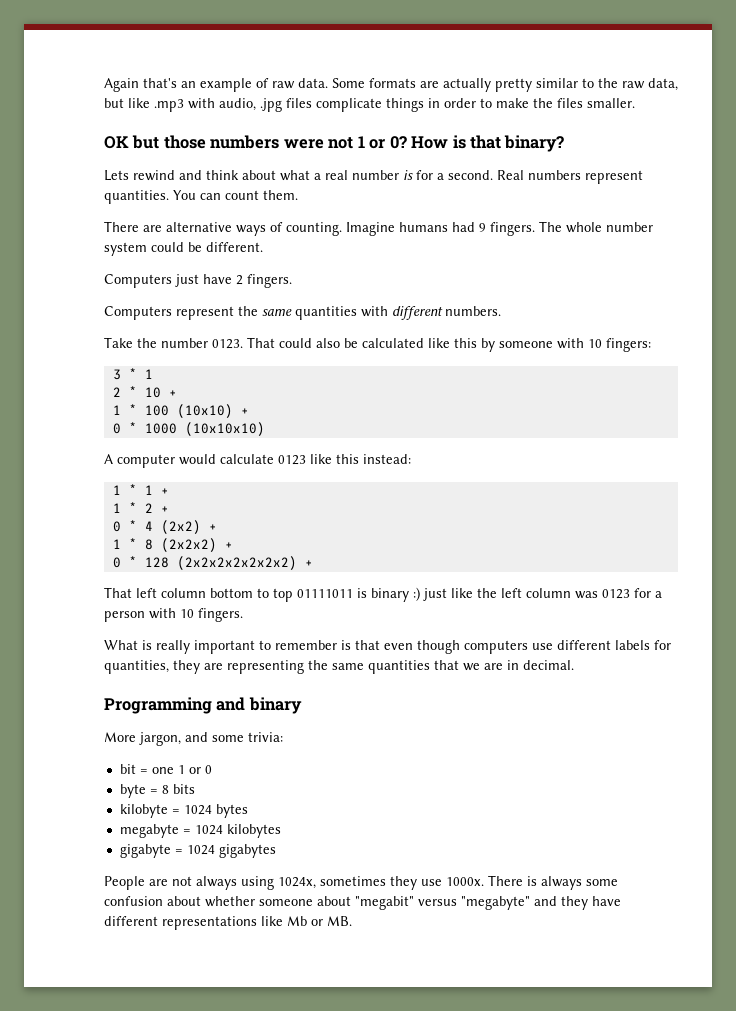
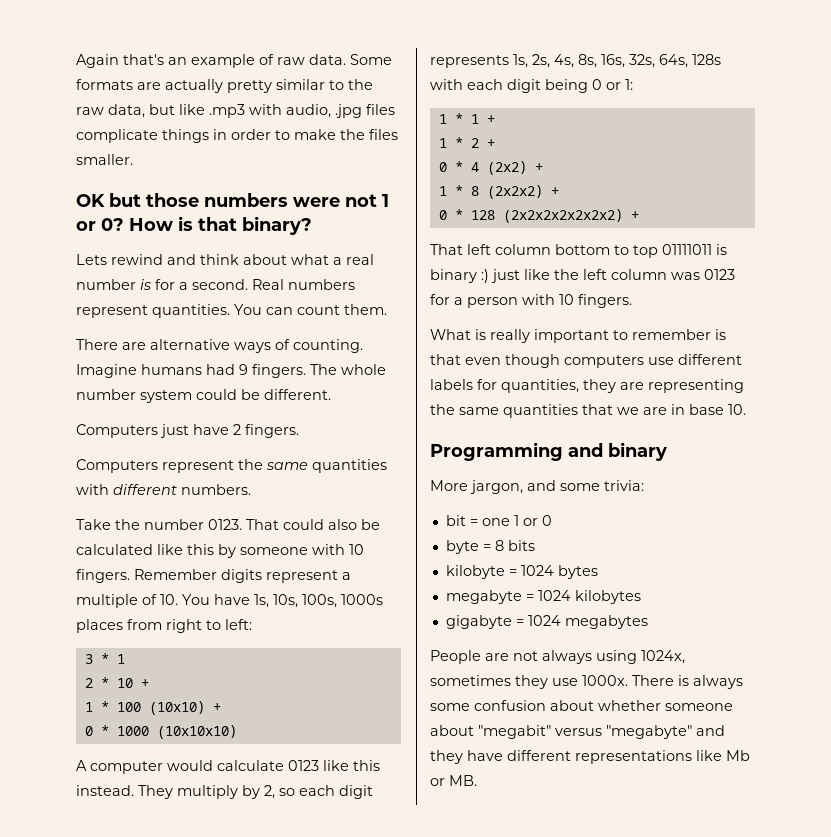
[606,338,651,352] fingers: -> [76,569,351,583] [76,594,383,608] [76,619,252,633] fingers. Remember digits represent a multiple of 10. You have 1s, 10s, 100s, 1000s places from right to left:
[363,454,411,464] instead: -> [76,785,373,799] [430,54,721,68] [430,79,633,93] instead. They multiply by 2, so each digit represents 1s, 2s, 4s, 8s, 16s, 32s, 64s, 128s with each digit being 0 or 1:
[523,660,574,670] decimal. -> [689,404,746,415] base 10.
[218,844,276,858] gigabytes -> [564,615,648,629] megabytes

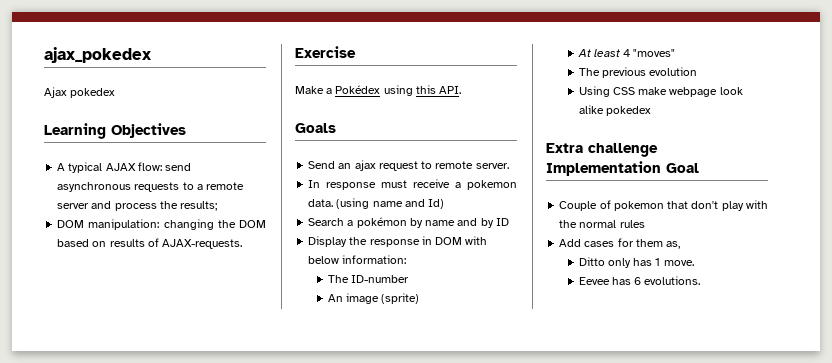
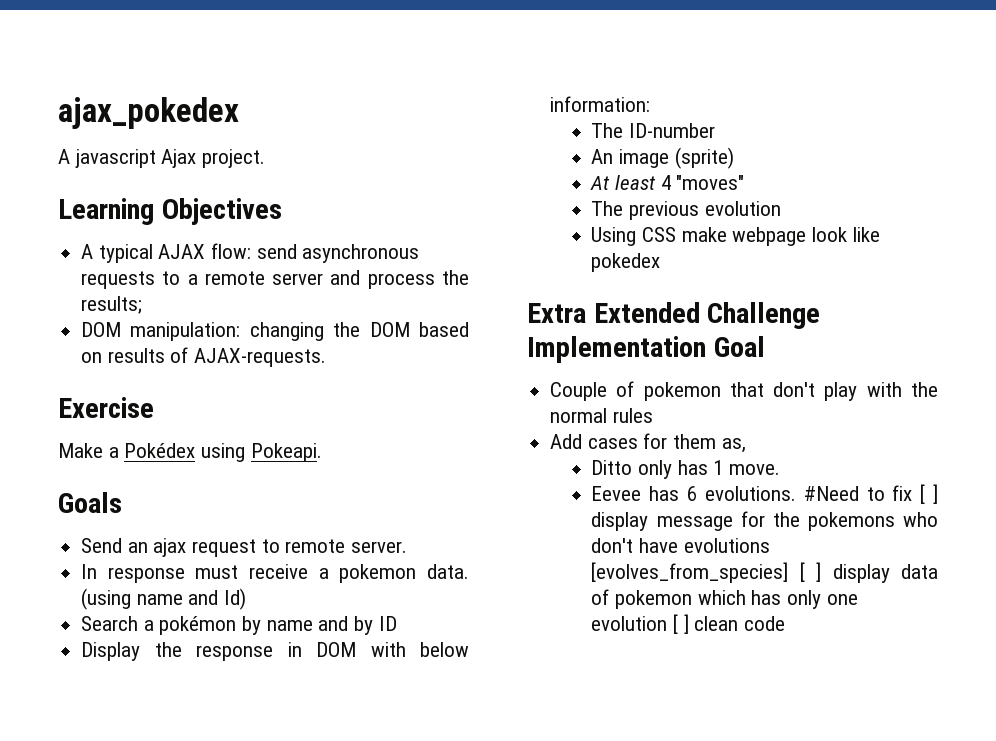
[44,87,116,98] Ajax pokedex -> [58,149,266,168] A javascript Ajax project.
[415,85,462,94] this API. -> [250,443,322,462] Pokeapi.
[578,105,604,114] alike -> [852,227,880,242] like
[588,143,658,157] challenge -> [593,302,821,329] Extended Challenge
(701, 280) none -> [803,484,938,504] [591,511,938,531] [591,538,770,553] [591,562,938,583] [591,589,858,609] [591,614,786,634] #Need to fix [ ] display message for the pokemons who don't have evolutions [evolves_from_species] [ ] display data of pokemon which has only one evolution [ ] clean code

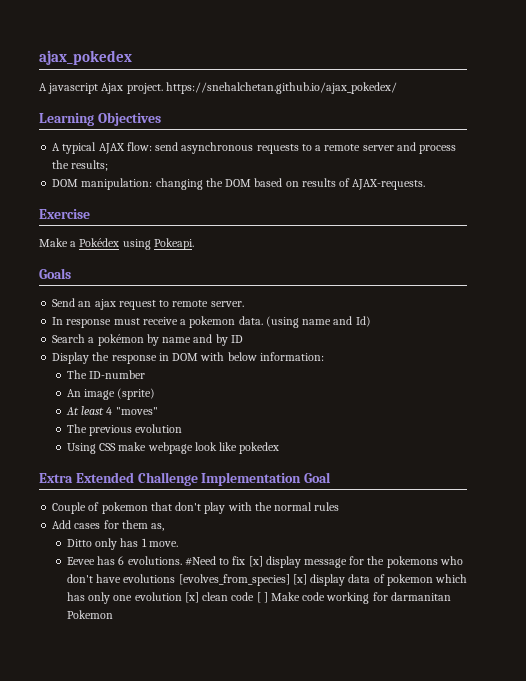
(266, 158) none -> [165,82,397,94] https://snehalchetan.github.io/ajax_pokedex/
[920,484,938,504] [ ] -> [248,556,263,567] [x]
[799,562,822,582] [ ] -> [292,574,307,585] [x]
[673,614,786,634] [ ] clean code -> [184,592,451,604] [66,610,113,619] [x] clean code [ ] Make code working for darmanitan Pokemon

########################################

Work request → Restate word for word the lines of the data above, starting at the line containing "[588,143,658,157] challenge ->" and ending at the line containing "(701, 280) none", both included, and nothing more.

Answer box →
[588,143,658,157] challenge -> [593,302,821,329] Extended Challenge
(701, 280) none -> [803,484,938,504] [591,511,938,531] [591,538,770,553] [591,562,938,583] [591,589,858,609] [591,614,786,634] #Need to fix [ ] display message for the pokemons who don't have evolutions [evolves_from_species] [ ] display data of pokemon which has only one evolution [ ] clean code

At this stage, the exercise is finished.